Questions tagged [hadoop]

Hadoop is an Apache open-source project that provides software for reliable and scalable distributed computing. The core consists of a distributed file system (HDFS) and a resource manager (YARN). Various other open-source projects, such as Apache Hive use Apache Hadoop as persistence layer.

The Apache™ Hadoop™ project develops open-source software for reliable, scalable, distributed computing.

"Hadoop" typically refers to the software in the project that implements the map-reduce data analysis framework, plus the distributed file system (HDFS) that underlies it.

There is a Name Node, typically you have at least one Name Node but usually you have more than one for redundancy. And that Name Node will accept the requests coming in from client applications to do some processing and it will then use some Data Nodes, and typically we have lots of Data Nodes that will share the processing work across between them.

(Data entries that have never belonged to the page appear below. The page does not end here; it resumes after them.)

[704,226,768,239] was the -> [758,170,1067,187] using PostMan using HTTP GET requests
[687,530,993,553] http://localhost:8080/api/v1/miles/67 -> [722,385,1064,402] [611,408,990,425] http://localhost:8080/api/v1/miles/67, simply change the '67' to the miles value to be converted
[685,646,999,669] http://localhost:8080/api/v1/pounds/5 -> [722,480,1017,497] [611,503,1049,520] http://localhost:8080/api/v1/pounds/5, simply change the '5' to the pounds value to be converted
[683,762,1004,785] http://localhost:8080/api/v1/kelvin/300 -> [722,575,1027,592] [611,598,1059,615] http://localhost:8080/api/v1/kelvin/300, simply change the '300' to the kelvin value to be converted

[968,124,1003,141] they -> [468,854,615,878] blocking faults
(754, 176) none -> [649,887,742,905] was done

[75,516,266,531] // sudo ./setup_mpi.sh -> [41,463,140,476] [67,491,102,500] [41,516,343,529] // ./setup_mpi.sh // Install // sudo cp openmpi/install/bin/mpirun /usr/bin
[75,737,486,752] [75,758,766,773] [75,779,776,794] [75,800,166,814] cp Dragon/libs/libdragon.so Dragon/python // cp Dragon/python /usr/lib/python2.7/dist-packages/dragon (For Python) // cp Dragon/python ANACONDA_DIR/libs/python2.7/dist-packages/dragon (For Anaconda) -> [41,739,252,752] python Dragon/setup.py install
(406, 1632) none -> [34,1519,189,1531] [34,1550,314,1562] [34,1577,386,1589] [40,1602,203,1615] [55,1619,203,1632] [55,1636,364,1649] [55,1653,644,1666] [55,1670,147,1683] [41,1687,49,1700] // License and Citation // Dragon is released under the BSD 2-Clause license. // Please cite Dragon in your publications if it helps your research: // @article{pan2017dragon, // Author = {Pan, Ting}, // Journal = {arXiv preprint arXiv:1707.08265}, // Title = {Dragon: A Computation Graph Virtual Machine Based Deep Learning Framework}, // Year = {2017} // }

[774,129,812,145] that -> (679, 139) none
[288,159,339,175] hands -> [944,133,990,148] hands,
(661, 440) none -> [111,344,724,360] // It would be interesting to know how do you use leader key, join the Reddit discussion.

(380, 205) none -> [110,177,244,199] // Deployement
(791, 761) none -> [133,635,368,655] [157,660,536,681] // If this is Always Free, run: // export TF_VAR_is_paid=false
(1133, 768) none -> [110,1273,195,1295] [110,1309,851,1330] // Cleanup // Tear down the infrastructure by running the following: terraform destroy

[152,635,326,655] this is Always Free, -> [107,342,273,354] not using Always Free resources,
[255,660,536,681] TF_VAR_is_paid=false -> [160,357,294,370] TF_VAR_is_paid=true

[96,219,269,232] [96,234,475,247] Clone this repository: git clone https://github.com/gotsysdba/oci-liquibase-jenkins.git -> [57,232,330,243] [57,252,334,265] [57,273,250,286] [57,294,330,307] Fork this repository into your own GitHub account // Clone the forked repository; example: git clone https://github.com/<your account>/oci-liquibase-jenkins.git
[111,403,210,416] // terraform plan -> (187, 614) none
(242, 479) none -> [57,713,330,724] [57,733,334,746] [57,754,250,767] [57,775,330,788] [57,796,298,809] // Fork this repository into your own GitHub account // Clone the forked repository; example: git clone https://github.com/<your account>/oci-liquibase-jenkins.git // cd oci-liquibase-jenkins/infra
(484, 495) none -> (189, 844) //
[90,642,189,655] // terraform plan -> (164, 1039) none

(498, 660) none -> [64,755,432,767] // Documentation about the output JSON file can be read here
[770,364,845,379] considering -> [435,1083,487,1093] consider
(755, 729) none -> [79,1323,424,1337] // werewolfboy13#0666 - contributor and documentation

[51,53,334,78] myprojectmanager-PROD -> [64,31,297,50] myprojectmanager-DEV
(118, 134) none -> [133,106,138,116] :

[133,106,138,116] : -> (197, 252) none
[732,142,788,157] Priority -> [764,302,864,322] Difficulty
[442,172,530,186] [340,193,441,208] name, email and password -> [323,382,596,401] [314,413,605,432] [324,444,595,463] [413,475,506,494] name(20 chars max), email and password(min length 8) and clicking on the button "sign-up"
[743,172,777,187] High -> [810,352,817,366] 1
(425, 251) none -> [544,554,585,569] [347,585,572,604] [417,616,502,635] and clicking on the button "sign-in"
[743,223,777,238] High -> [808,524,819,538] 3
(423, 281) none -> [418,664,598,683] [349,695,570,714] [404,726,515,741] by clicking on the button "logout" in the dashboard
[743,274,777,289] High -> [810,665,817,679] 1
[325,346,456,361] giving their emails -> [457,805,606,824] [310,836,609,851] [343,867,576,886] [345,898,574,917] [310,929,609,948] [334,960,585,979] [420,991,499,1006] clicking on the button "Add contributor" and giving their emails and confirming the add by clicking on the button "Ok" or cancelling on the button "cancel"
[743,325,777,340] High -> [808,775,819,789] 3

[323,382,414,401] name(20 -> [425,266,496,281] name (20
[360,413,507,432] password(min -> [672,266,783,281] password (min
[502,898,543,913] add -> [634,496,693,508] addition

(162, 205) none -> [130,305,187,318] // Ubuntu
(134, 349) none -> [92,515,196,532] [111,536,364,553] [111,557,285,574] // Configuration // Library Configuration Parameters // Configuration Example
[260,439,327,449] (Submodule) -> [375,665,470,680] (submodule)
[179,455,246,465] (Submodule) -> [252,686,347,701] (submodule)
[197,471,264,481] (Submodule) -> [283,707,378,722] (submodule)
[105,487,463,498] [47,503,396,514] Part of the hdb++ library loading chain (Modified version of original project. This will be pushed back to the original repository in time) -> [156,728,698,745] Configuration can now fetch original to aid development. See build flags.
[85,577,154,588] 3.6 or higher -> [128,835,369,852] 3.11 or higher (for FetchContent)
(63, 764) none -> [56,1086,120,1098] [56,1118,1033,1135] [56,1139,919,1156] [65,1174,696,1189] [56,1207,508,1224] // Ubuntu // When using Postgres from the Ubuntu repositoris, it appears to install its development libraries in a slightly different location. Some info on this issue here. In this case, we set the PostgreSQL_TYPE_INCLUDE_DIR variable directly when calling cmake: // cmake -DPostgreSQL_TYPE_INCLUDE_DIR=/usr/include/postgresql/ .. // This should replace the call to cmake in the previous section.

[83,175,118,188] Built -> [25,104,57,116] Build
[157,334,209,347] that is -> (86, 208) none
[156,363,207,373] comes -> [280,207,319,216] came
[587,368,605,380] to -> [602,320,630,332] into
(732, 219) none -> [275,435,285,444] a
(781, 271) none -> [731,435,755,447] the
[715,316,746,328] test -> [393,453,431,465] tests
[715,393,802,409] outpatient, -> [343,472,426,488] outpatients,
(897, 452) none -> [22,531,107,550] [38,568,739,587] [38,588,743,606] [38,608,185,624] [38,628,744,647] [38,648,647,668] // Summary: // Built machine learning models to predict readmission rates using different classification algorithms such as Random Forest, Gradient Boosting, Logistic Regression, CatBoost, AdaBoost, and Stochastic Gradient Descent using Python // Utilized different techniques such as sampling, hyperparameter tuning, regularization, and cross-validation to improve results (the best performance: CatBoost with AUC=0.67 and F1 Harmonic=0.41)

And the way they do that is they all have access to a shared file system that typically is referred to as the Hadoop Distributed File System or HDFS.

Description of Hadoop cluster

Apache Hadoop also works with other filesystems, the platform specific "local" filesystem, Blobstores such as Amazon S3 and Azure storage, as well as alternative distributed filesystems. See: Filesystem Compatibility with Apache Hadoop.

Since version 0.23, Hadoop disposes of a standalone resource manager : yarn.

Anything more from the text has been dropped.